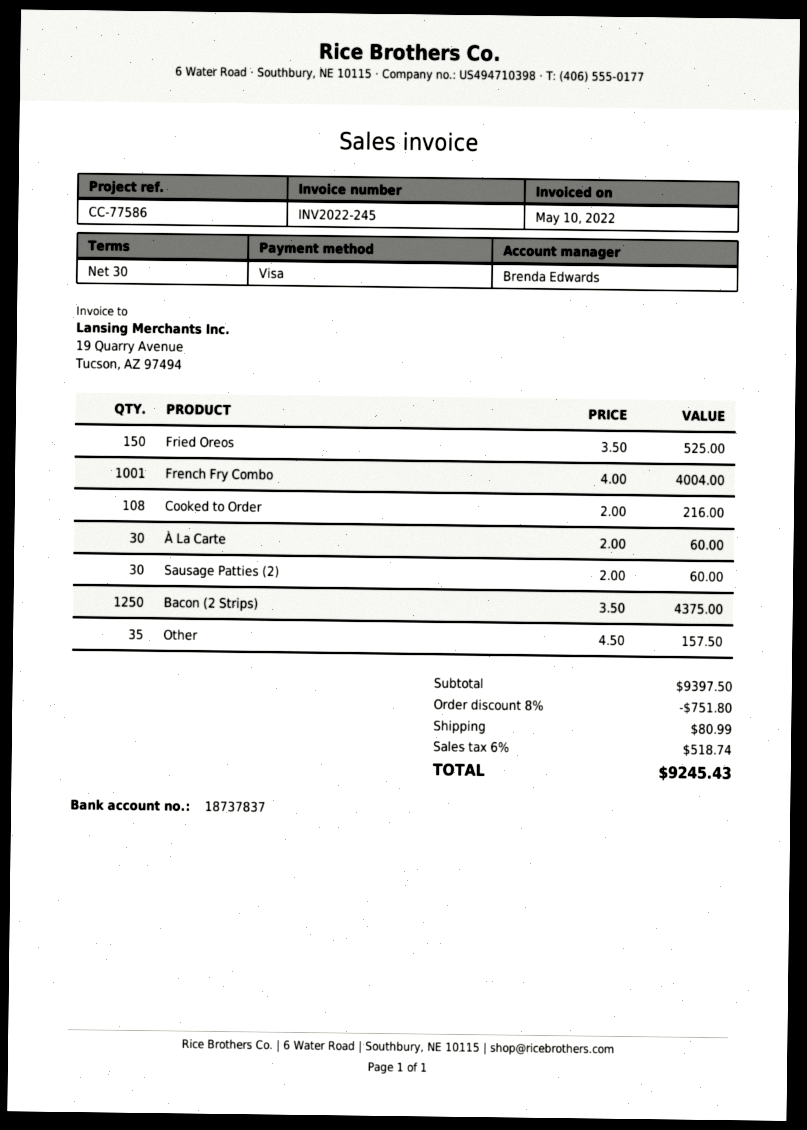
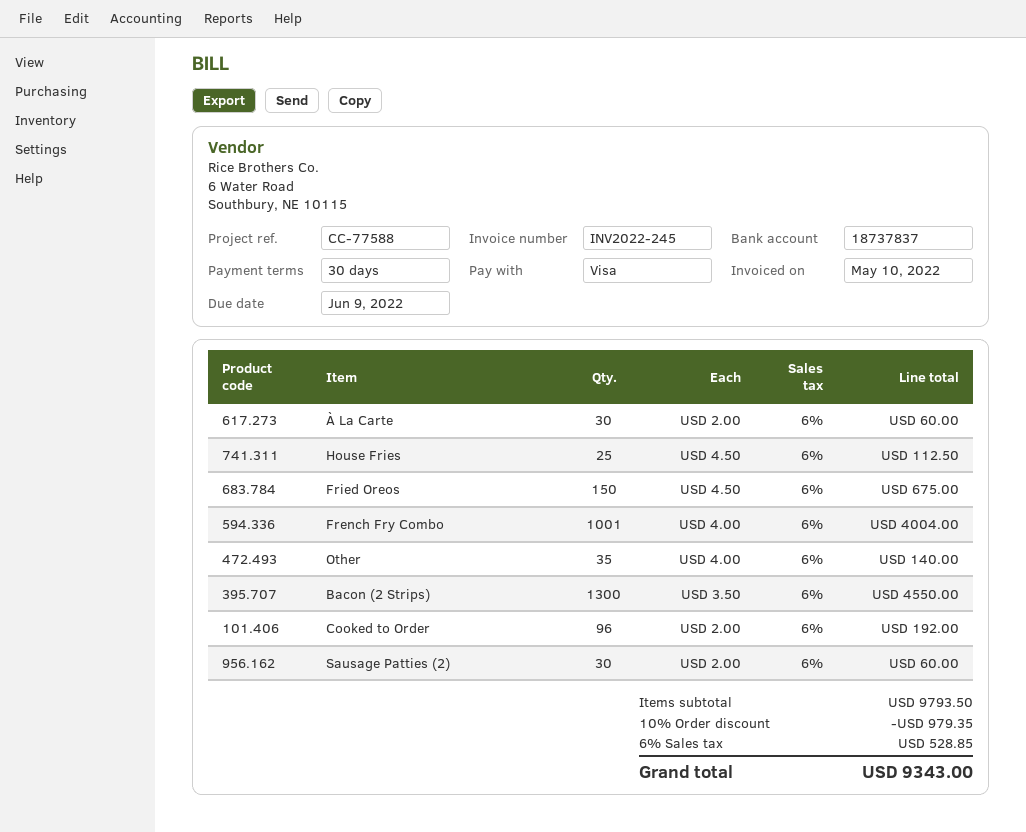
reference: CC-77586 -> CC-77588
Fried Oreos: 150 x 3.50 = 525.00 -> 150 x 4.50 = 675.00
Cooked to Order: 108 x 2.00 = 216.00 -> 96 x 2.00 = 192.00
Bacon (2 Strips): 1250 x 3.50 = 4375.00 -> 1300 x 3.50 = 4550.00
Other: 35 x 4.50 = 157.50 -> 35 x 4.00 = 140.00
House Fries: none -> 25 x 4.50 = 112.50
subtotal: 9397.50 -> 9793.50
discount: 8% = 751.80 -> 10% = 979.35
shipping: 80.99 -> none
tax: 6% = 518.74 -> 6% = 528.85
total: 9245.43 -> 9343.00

────

Could you retype the whole listing word for word, minus its pictures?

→ TASK RESULT
reference: CC-77586 -> CC-77588
Fried Oreos: 150 x 3.50 = 525.00 -> 150 x 4.50 = 675.00
Cooked to Order: 108 x 2.00 = 216.00 -> 96 x 2.00 = 192.00
Bacon (2 Strips): 1250 x 3.50 = 4375.00 -> 1300 x 3.50 = 4550.00
Other: 35 x 4.50 = 157.50 -> 35 x 4.00 = 140.00
House Fries: none -> 25 x 4.50 = 112.50
subtotal: 9397.50 -> 9793.50
discount: 8% = 751.80 -> 10% = 979.35
shipping: 80.99 -> none
tax: 6% = 518.74 -> 6% = 528.85
total: 9245.43 -> 9343.00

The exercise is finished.